■ REQUIRED ACTION
The answer must be an exact copy of the entries that follow, with all images removed.

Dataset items
=======

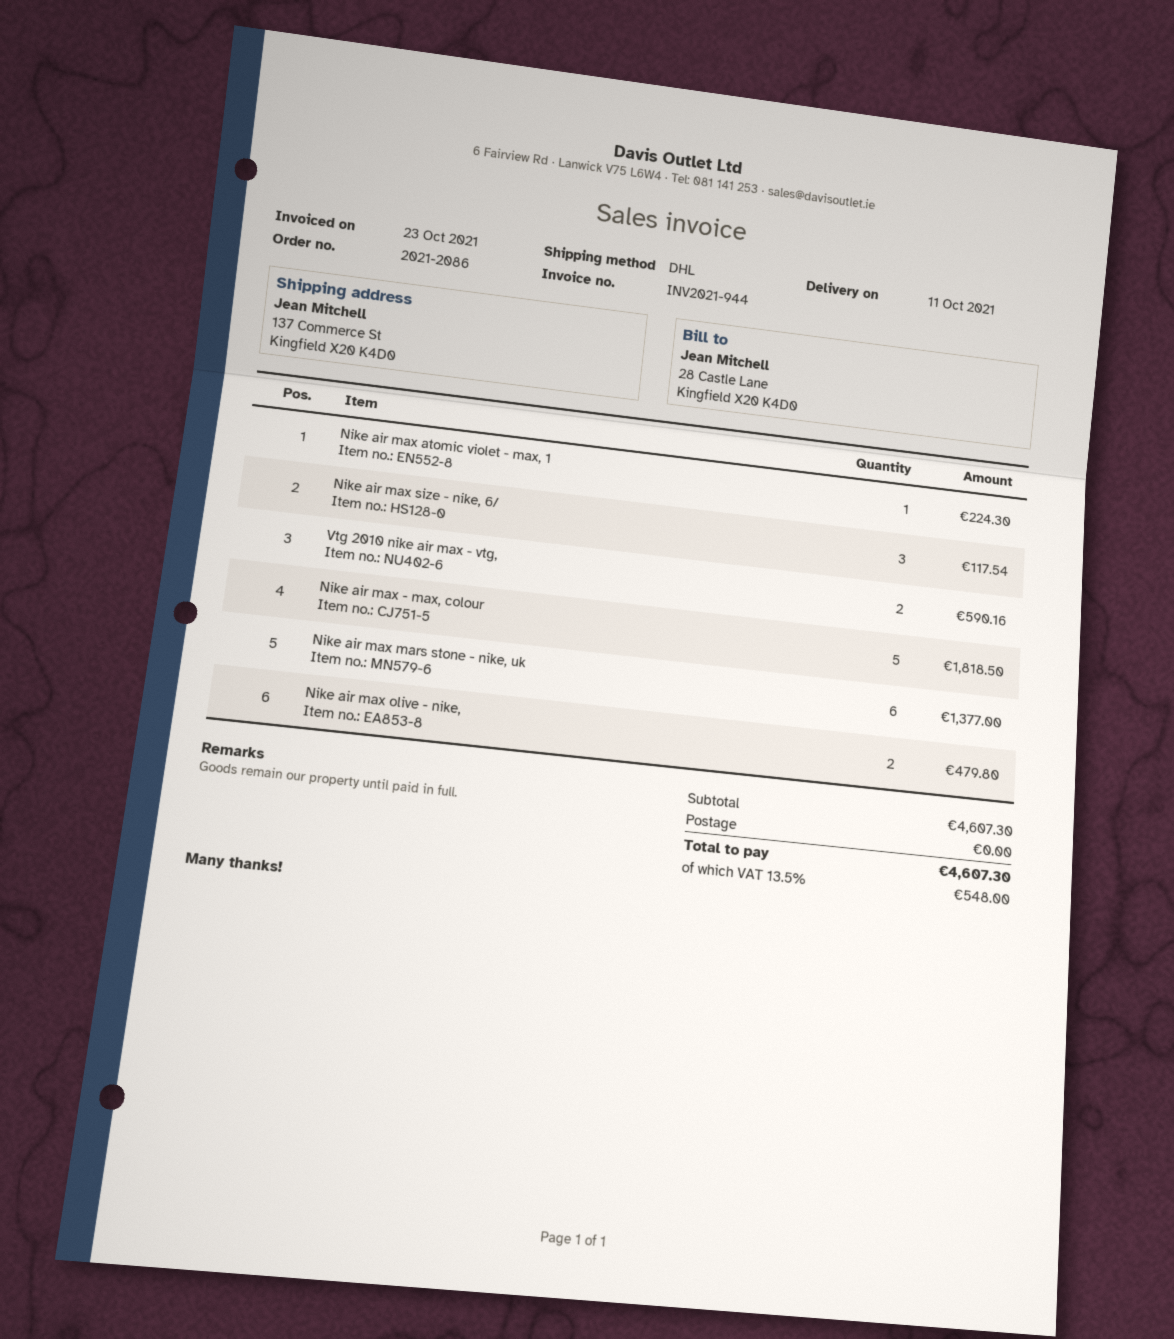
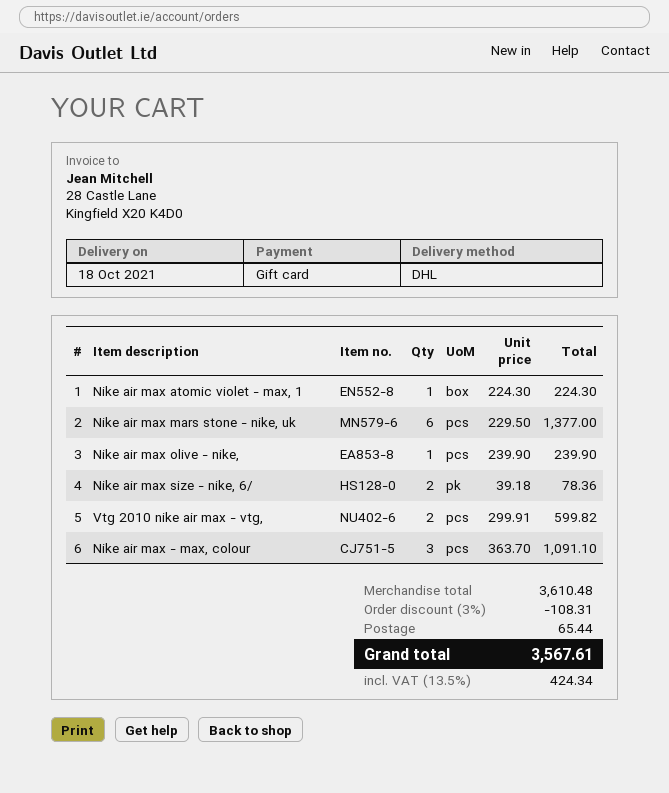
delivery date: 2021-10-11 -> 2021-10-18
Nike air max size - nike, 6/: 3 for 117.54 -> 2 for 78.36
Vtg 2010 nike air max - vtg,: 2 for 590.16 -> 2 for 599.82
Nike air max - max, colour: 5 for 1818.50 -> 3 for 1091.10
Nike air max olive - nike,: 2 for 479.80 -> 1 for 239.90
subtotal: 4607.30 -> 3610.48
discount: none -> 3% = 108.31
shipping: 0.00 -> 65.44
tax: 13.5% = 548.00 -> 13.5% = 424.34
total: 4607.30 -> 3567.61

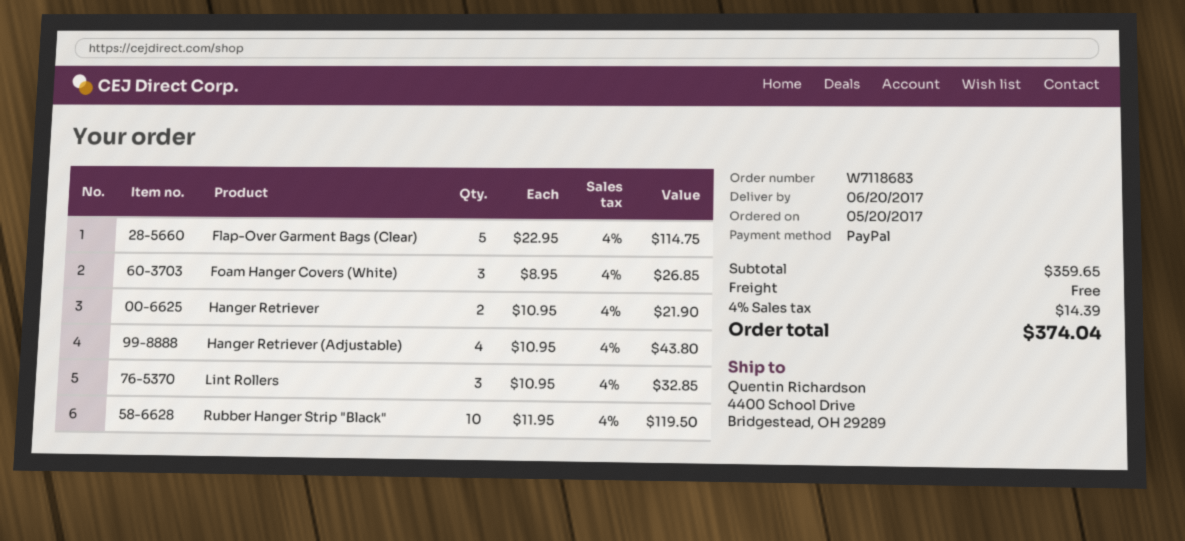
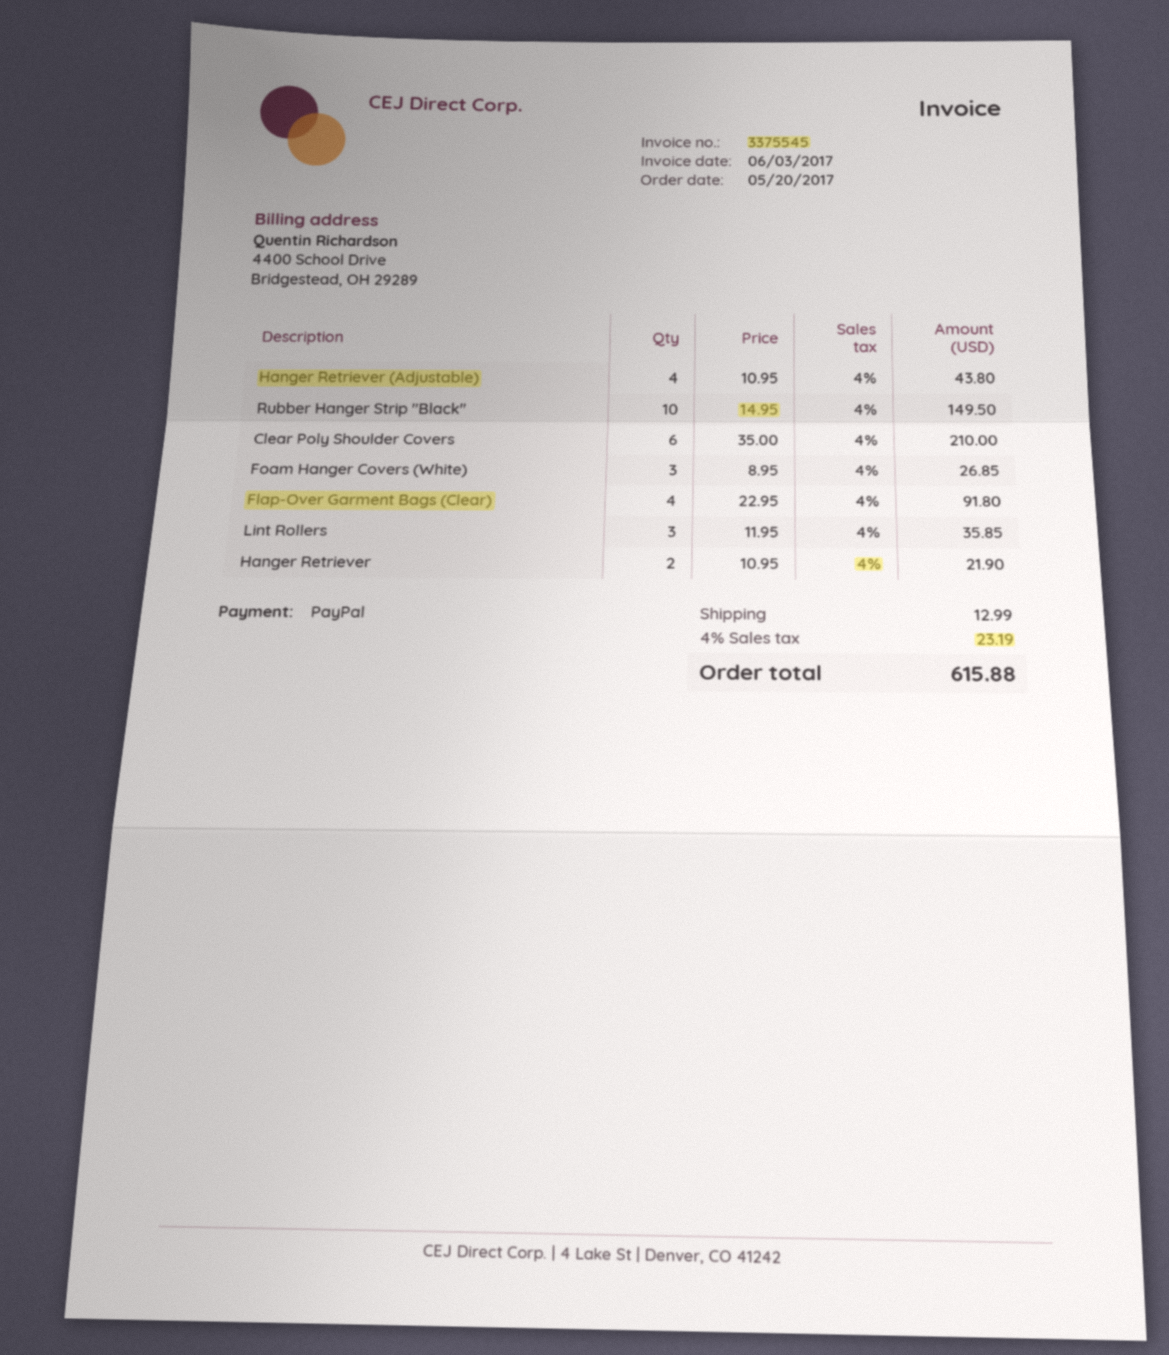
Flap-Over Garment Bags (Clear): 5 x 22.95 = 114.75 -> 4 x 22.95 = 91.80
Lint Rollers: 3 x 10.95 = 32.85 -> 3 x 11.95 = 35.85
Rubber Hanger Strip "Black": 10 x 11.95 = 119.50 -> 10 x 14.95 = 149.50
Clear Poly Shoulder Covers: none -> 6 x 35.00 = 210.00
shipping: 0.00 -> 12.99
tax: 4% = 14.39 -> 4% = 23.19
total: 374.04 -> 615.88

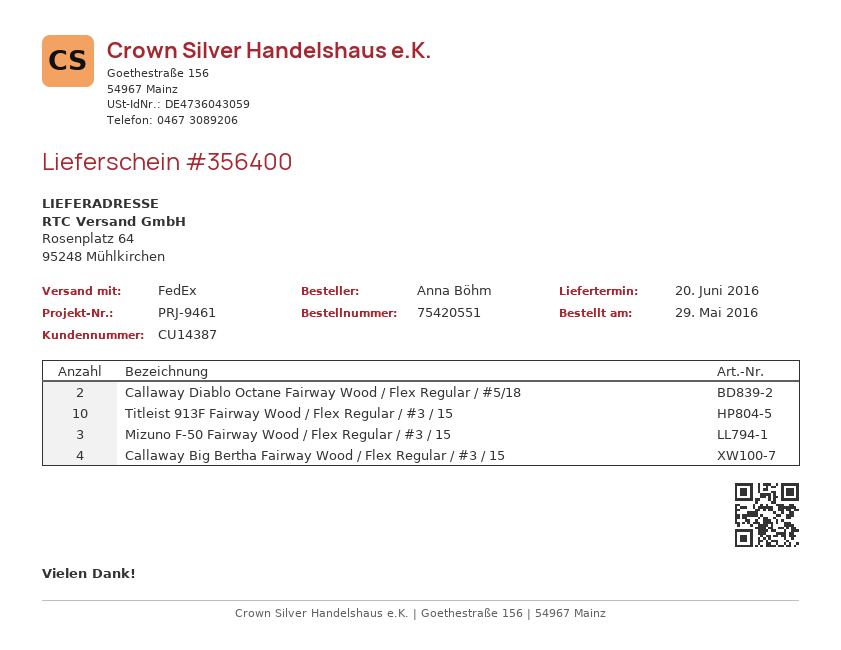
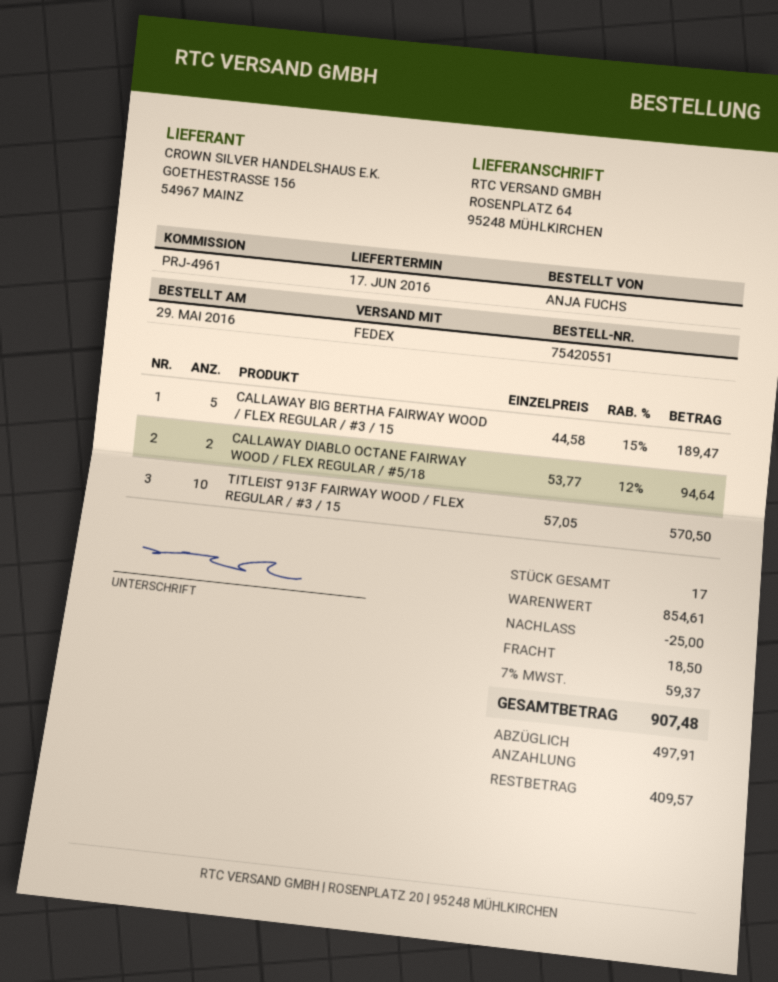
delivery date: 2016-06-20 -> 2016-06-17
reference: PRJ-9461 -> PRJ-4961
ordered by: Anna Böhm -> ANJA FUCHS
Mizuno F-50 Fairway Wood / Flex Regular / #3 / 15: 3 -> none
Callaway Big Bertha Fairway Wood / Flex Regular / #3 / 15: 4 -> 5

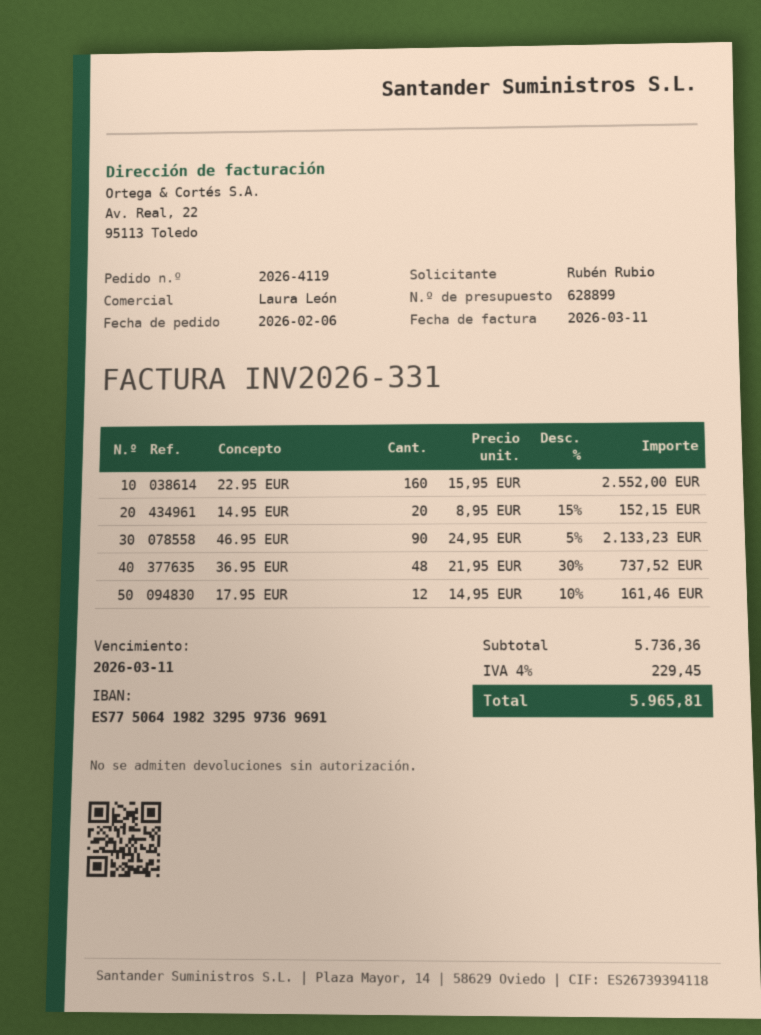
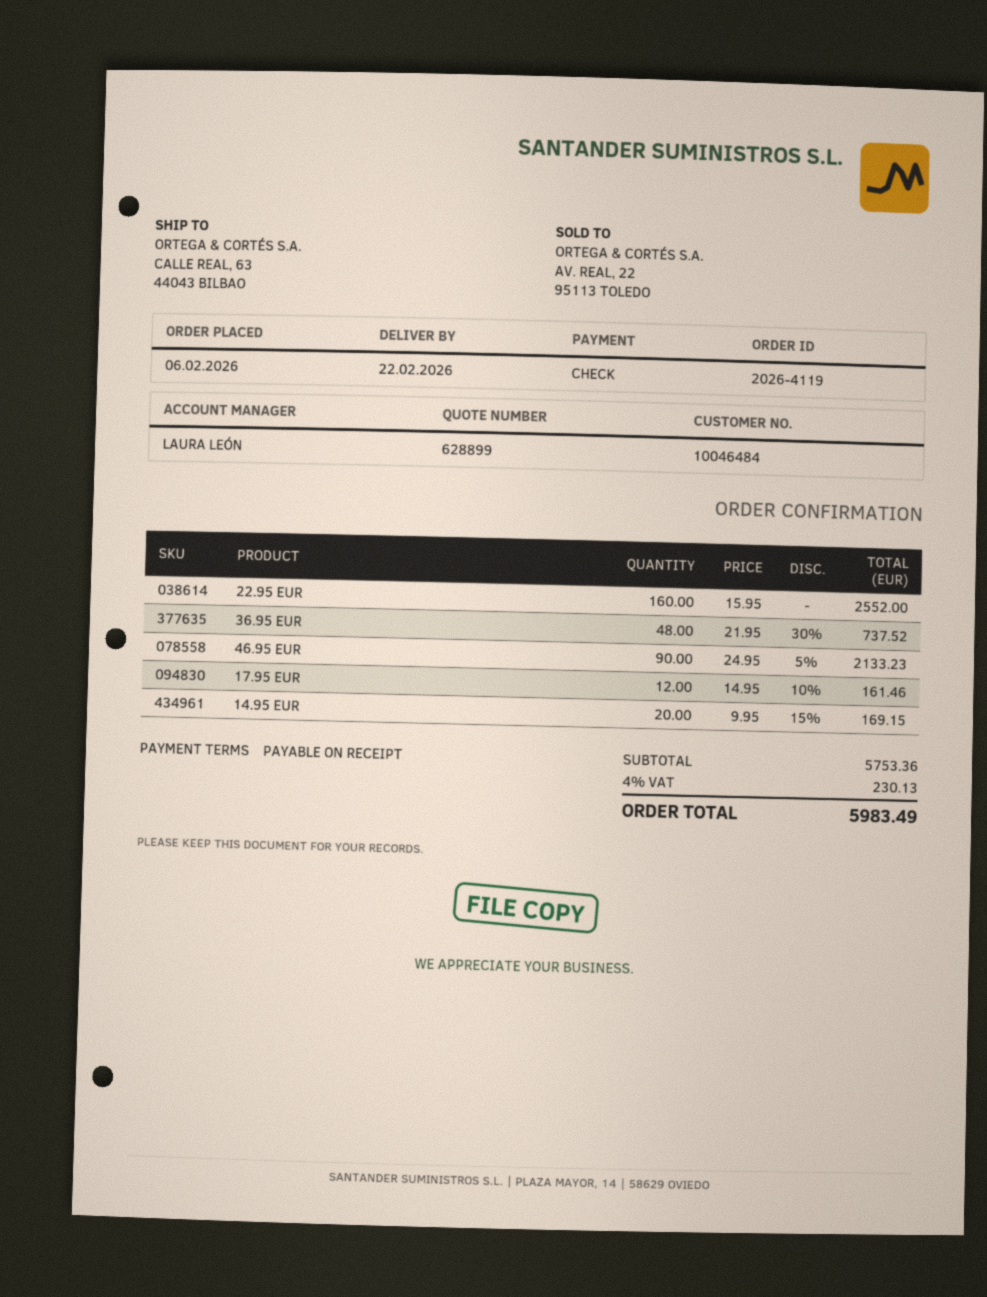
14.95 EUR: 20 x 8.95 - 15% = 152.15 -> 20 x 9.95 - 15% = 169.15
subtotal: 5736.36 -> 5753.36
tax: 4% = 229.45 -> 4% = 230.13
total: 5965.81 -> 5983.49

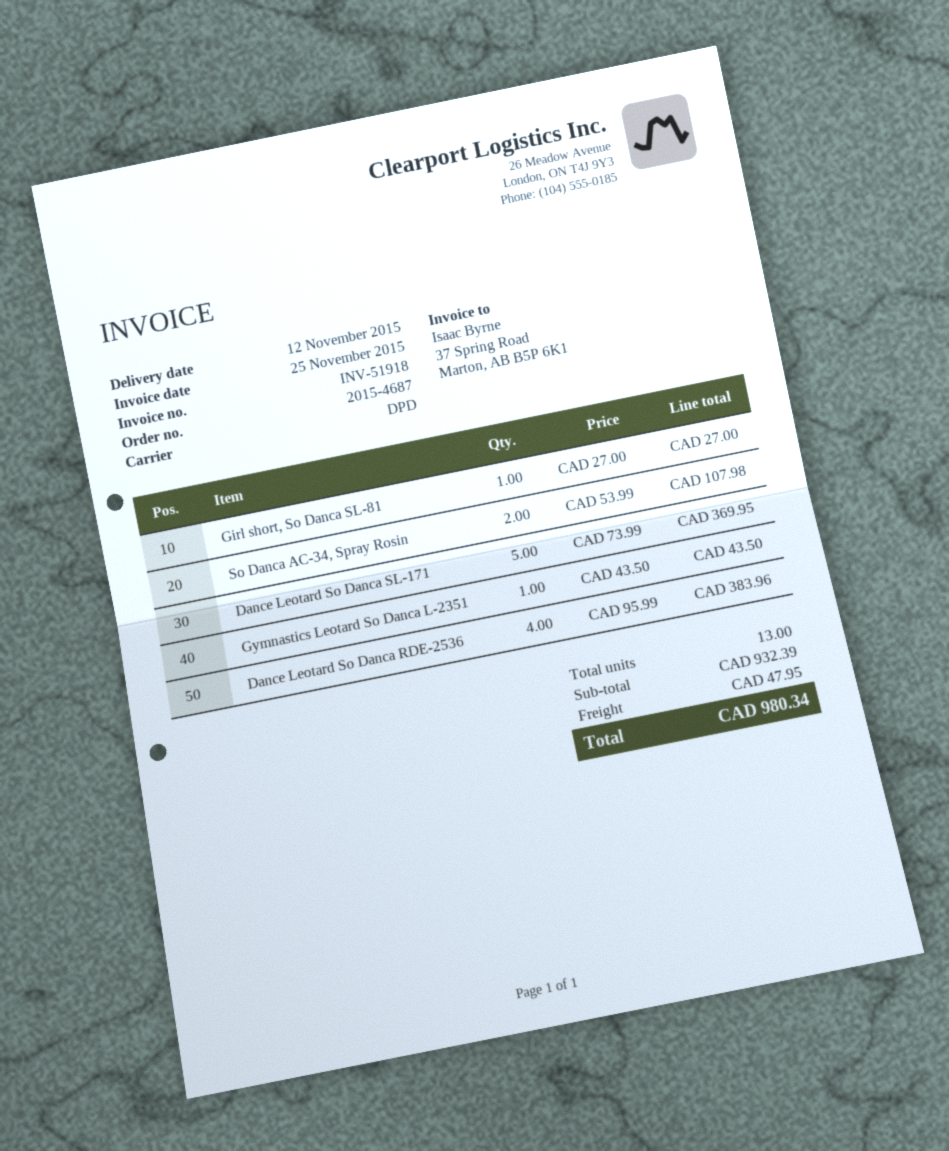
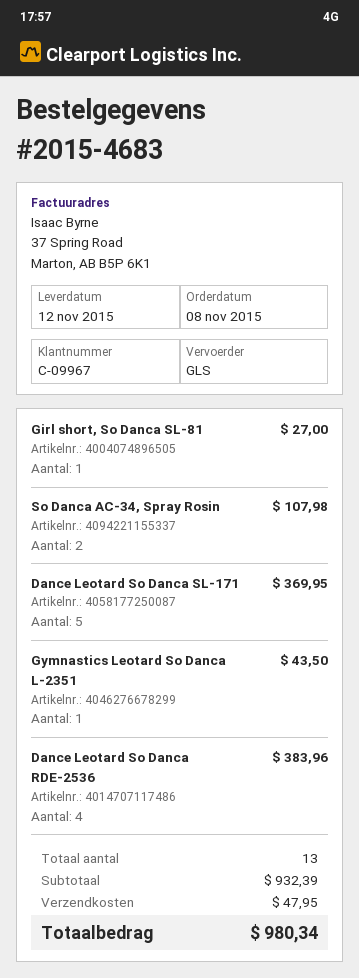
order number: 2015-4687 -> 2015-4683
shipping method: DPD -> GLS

=======

■ RESPONSE TO THIS TASK
delivery date: 2021-10-11 -> 2021-10-18
Nike air max size - nike, 6/: 3 for 117.54 -> 2 for 78.36
Vtg 2010 nike air max - vtg,: 2 for 590.16 -> 2 for 599.82
Nike air max - max, colour: 5 for 1818.50 -> 3 for 1091.10
Nike air max olive - nike,: 2 for 479.80 -> 1 for 239.90
subtotal: 4607.30 -> 3610.48
discount: none -> 3% = 108.31
shipping: 0.00 -> 65.44
tax: 13.5% = 548.00 -> 13.5% = 424.34
total: 4607.30 -> 3567.61

Flap-Over Garment Bags (Clear): 5 x 22.95 = 114.75 -> 4 x 22.95 = 91.80
Lint Rollers: 3 x 10.95 = 32.85 -> 3 x 11.95 = 35.85
Rubber Hanger Strip "Black": 10 x 11.95 = 119.50 -> 10 x 14.95 = 149.50
Clear Poly Shoulder Covers: none -> 6 x 35.00 = 210.00
shipping: 0.00 -> 12.99
tax: 4% = 14.39 -> 4% = 23.19
total: 374.04 -> 615.88

delivery date: 2016-06-20 -> 2016-06-17
reference: PRJ-9461 -> PRJ-4961
ordered by: Anna Böhm -> ANJA FUCHS
Mizuno F-50 Fairway Wood / Flex Regular / #3 / 15: 3 -> none
Callaway Big Bertha Fairway Wood / Flex Regular / #3 / 15: 4 -> 5

14.95 EUR: 20 x 8.95 - 15% = 152.15 -> 20 x 9.95 - 15% = 169.15
subtotal: 5736.36 -> 5753.36
tax: 4% = 229.45 -> 4% = 230.13
total: 5965.81 -> 5983.49

order number: 2015-4687 -> 2015-4683
shipping method: DPD -> GLS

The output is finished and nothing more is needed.